Shiver the Whole Night Through
Page 19
‘I think I’m in shock. Holy shit.’
‘It’s the adrenaline. You’ll be okay in a few minutes. You’re not hurt.’
‘No, I mean – you’re back.’
‘I am. I’m right here.’
‘You’re not … dead,’ I said faintly. ‘You know what I mean … ’
I thought I was going to pass out. And then, at last, I did.
‘Aidan, we have to go.’
She was cradling my head. I came around gradually, woozily, and saw I was lying on the ground in that old graveyard and Sláine was sitting beneath me, nursing my head on her lap. Oddly, her body felt almost warm to me, as though it retained, or maybe remembered, a trace of the lifeblood that once gave her force. But that was probably just my mind playing tricks, because the ground itself was so perishing – an iceberg would have felt warm by comparison.
She said again, ‘We have to go. It’s not safe here.’
I smiled up at her, remembering her superwoman rescue act … when was that? How long had I been out? I said, ‘What do you mean it’s not safe? I saw what you can do.’
‘I meant for you. We have to go. Now. I didn’t want to … move you while you were out. Didn’t know what effect it might have.’

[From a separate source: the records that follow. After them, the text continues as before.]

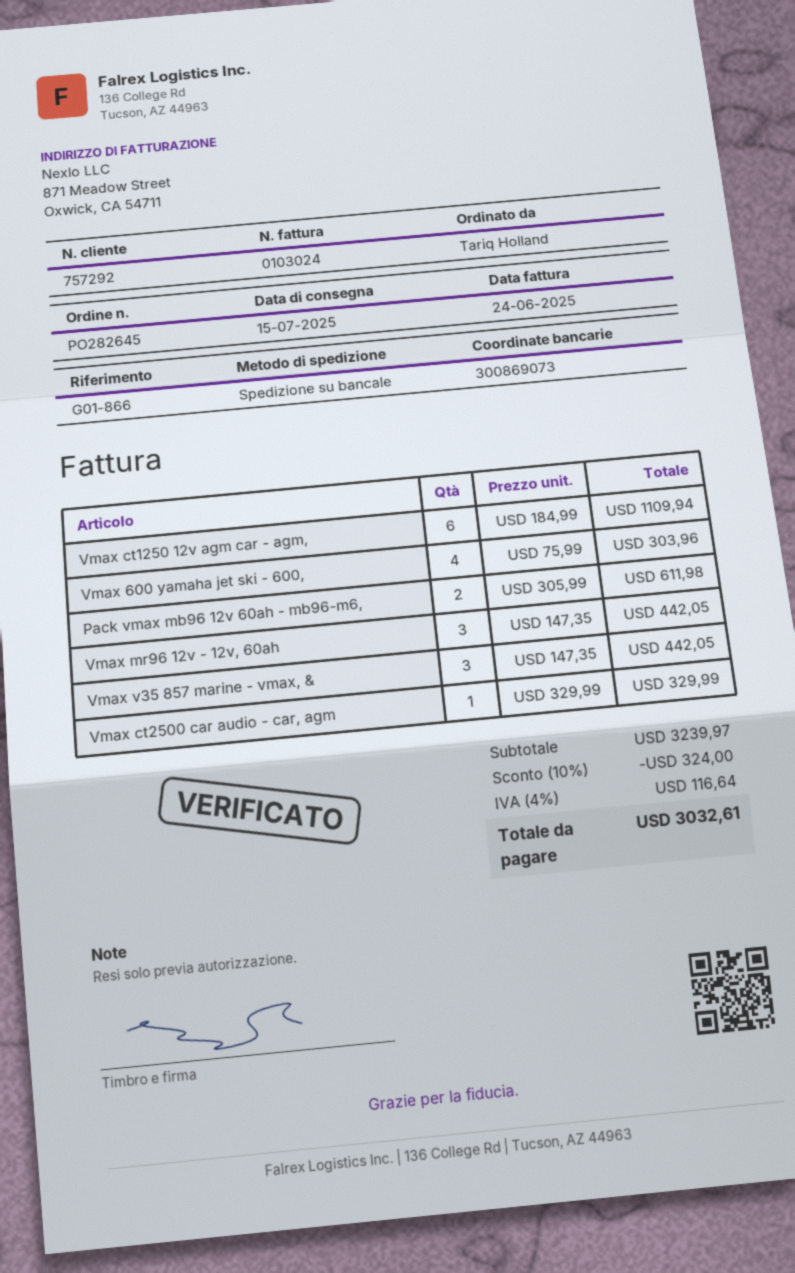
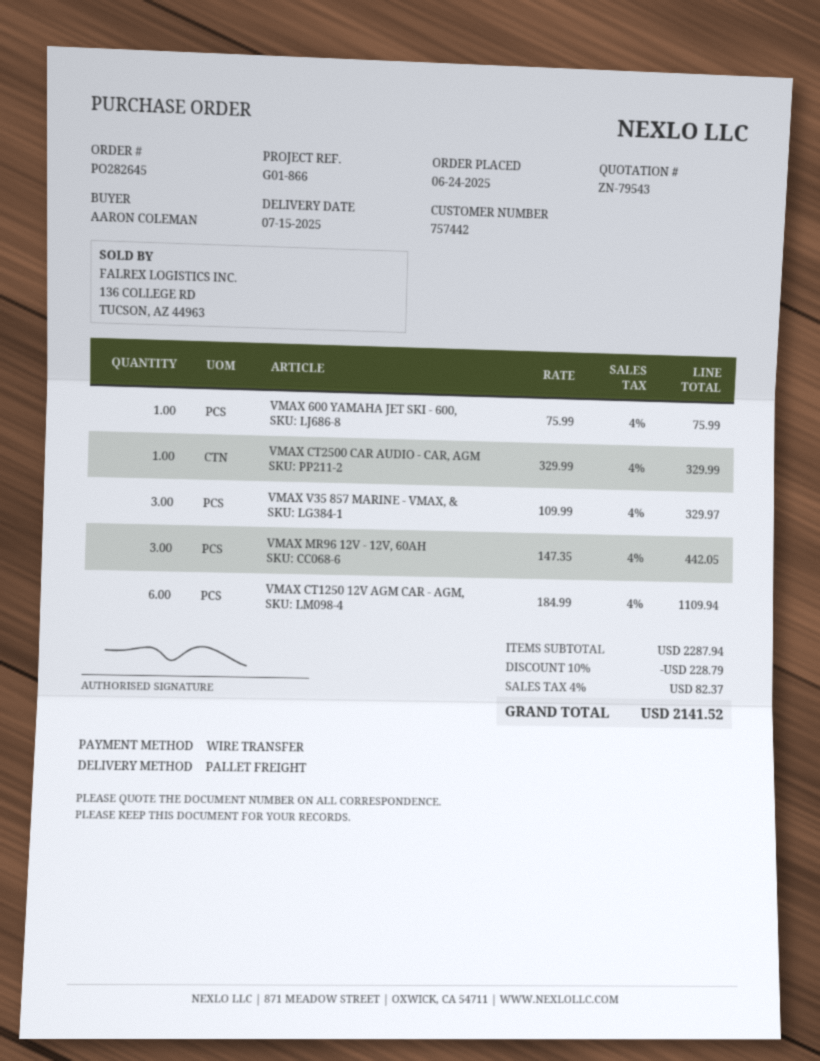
customer number: 757292 -> 757442
ordered by: Tariq Holland -> AARON COLEMAN
Vmax 600 yamaha jet ski - 600,: 4 x 75.99 = 303.96 -> 1 x 75.99 = 75.99
Pack vmax mb96 12v 60ah - mb96-m6,: 2 x 305.99 = 611.98 -> none
Vmax v35 857 marine - vmax, &: 3 x 147.35 = 442.05 -> 3 x 109.99 = 329.97
subtotal: 3239.97 -> 2287.94
discount: 10% = 324.00 -> 10% = 228.79
tax: 4% = 116.64 -> 4% = 82.37
total: 3032.61 -> 2141.52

‘How long was I unconscious?’
‘You weren’t unconscious, you just fainted. I don’t know, a minute or two.’
My smile grew broader, expanding from a small grin to a face-covering beam. ‘You saved me.’
Sláine didn’t reply. She looked around, not anxiously but with a very serious expression. A real taking-care-of-business kind of look.
I said it again: ‘Sláine. You saved my life.’
Finally she graced me with a tiny smile in return. I went on, ‘Not for the first time. You’ve saved me before. You’re my guardian angel, you know that?’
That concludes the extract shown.